Our soul is a shelter. Cities live in us as much as we are in them. They inhibit our memories and tell our stories, they transmute, live, die and glow in our fantasies.
She will rise again, the optimist says. The cynic sees a city in the process of going extinct: Beirut will never be the same again.”
“Portrait of a City” by Jihoon Baek, Koninklijke Academie van Beeldende Kunsten (Royal Academy of Art KABK)
“People of the past generation often imagined how the city would look like in modern days. Sleek towers, straight roads, tidy urban fabrics, coherent buildings, massive gardens…
However, our cities look a lot different from the imagination of the past. A city rather evolved with each different story and context, resulting itself to be a massive collage of incredibly diverse characteristics.
Tall and low, glasses and stones, old and new, beautiful and ugly, subtle and distinct, East and West, beloved and hated, construction and destruction, real and unreal…
This diversity, which might seem nasty and chaotic, is in fact, the greatest properties of modern cities that amuse, attract, enrich, and shift our lives.This is the true beauty of a city.“
“Land of Electric Beasts : Machine Landscapes of the Post Anthropocene” by Tinn Kiewkarnkha, INDA Chulalongkorn University
“Land of Electric Beasts : Machine Landscapes of the Post Anthropocene,” a drawing of a speculative scene of a post-human rural landscape of the not so distant future. It is a journey into a vast land of automation in an agricultural landscape located in a countryside or what can be called a machine landscape.

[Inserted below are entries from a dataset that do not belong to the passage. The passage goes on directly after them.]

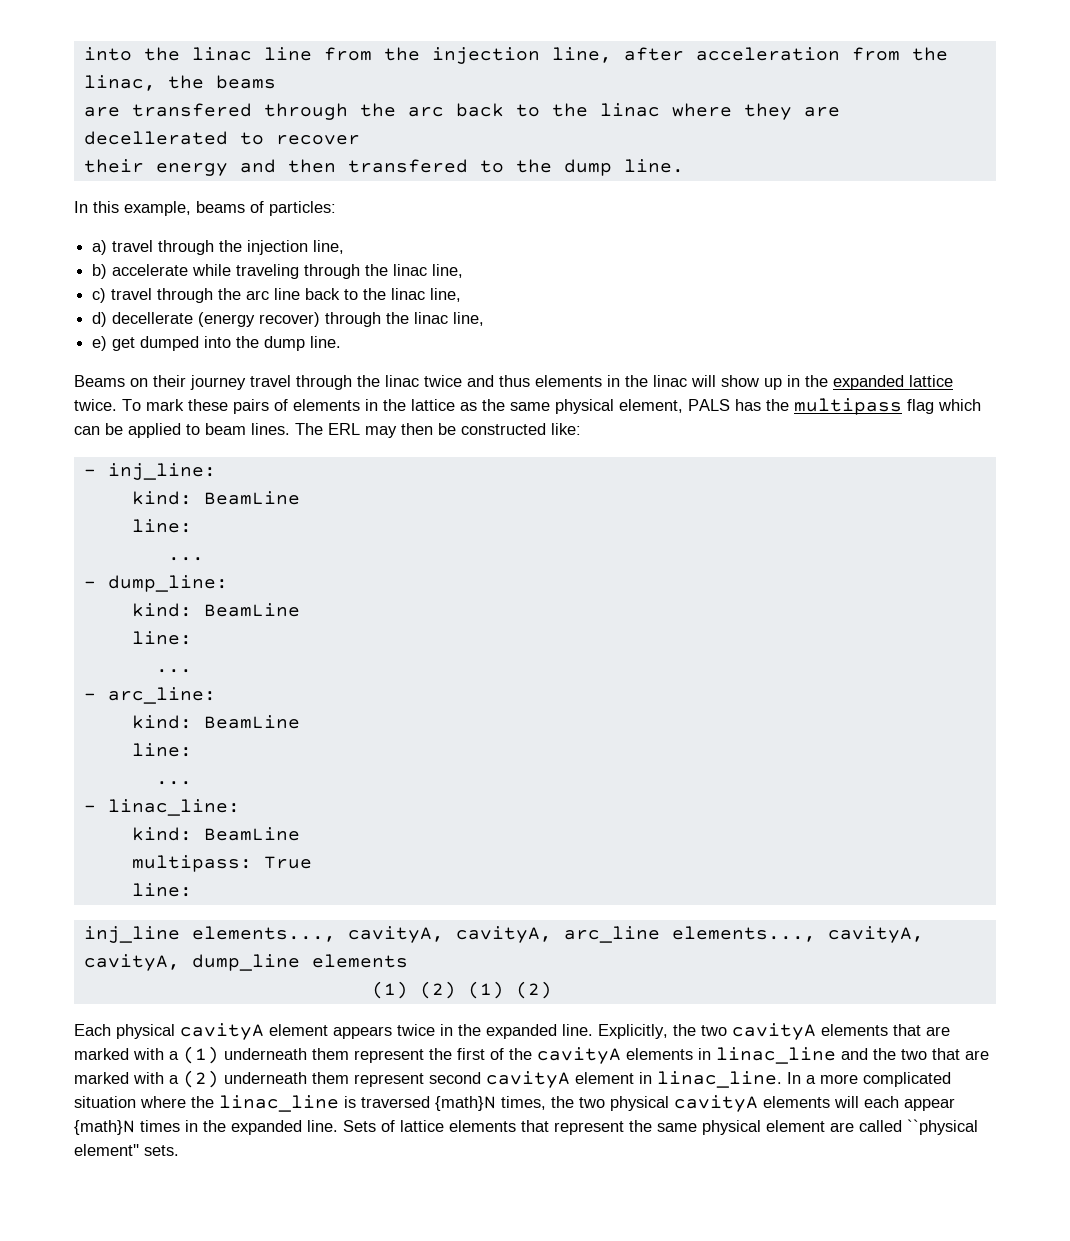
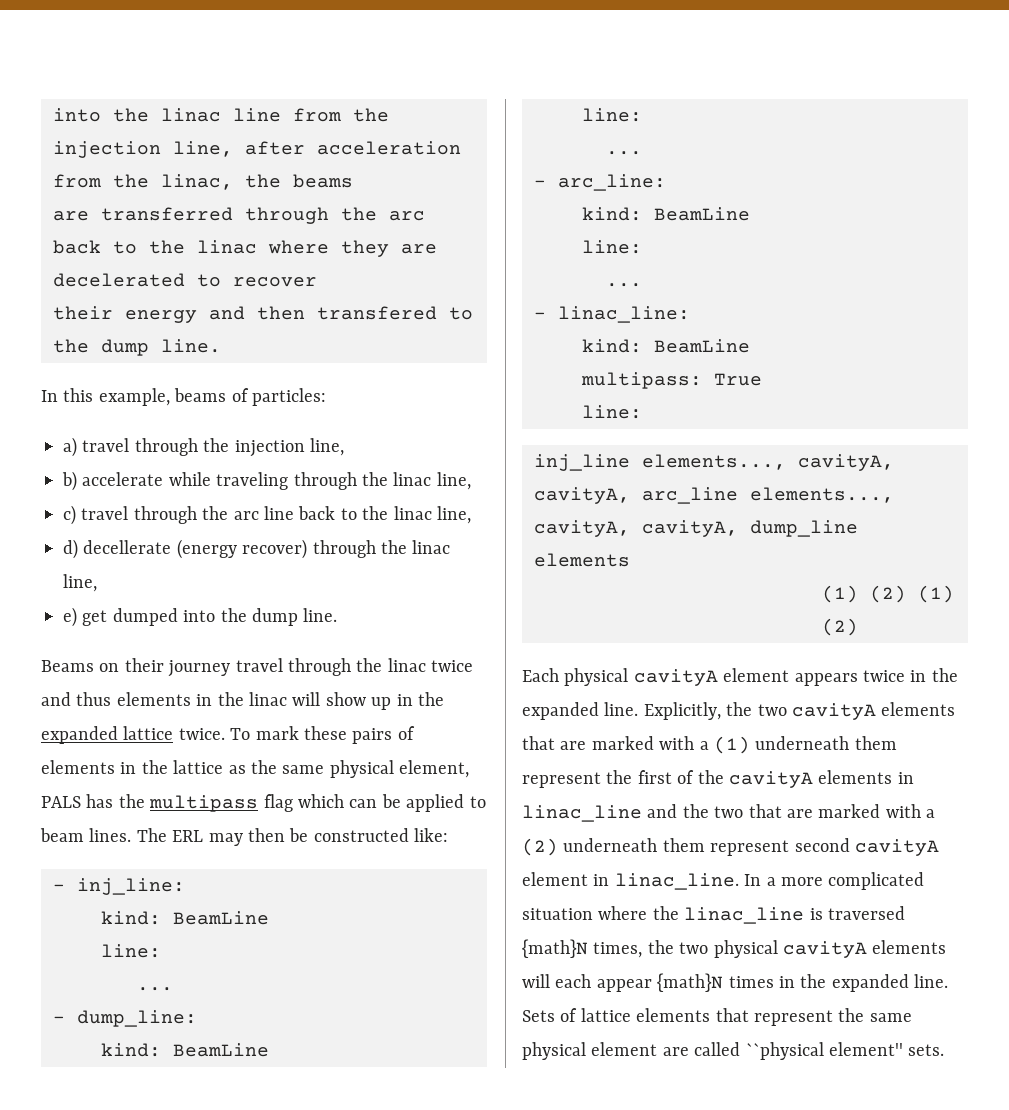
- are transfered through the arc back to the linac where they are decellerated to recover
+ are transferred through the arc back to the linac where they are decelerated to recover

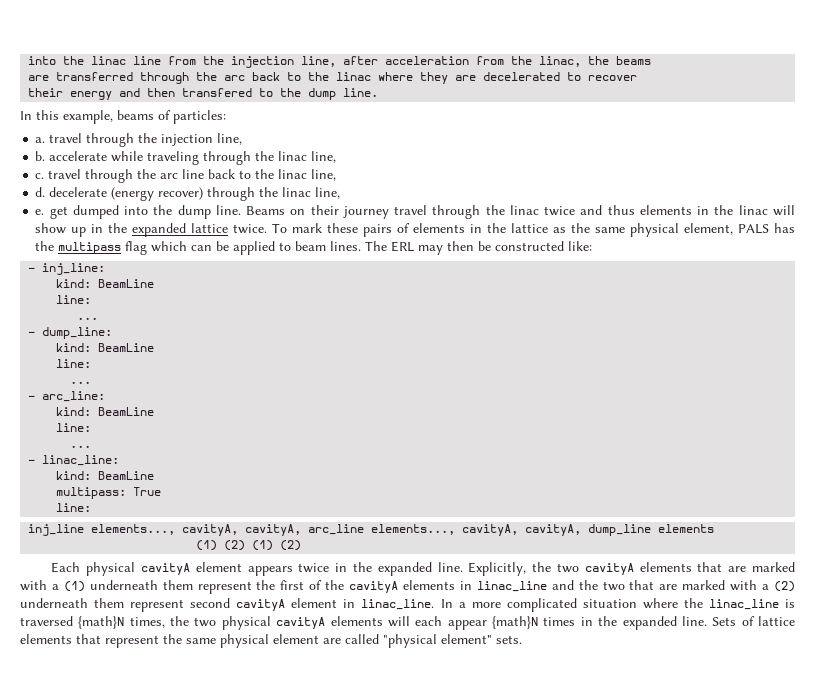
- a) travel through the injection line,
+ a. travel through the injection line,
- b) accelerate while traveling through the linac line,
+ b. accelerate while traveling through the linac line,
- c) travel through the arc line back to the linac line,
+ c. travel through the arc line back to the linac line,
- d) decellerate (energy recover) through the linac line,
+ d. decelerate (energy recover) through the linac line,
- e) get dumped into the dump line.
- Beams on their journey travel through the linac twice and thus elements in the linac will show up in the expanded lattice twice.
+ e. get dumped into the dump line. Beams on their journey travel through the linac twice and thus elements in the linac will show up in the expanded lattice twice.
- Sets of lattice elements that represent the same physical element are called ``physical element'' sets.
+ Sets of lattice elements that represent the same physical element are called "physical element" sets.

Based on the acceleration of existing trends and technologies, an indoor agricultural landscape with sets of transportation cranes. It is but a small window into an emerging reality, a new non-human wilderness dominated not by the natural world but a new set of machine ecologies beyond human scale and understanding.”
“Imagining a Vertical Forest” by Endrit Marku, Polis University
“A tower carved with niches of trees. A monumental piece of architecture and an apparent intelligent solution, pleasing everyone, the egos of architects and developers, their wealth too, but also their desire for a public display of social responsibility. The building shadows the old land-consuming city that paved the path for the relentless earth’s anthropization. This tower aspires to become one with nature, claiming a place among the planet’s remaining forests, and it feels special, fresh.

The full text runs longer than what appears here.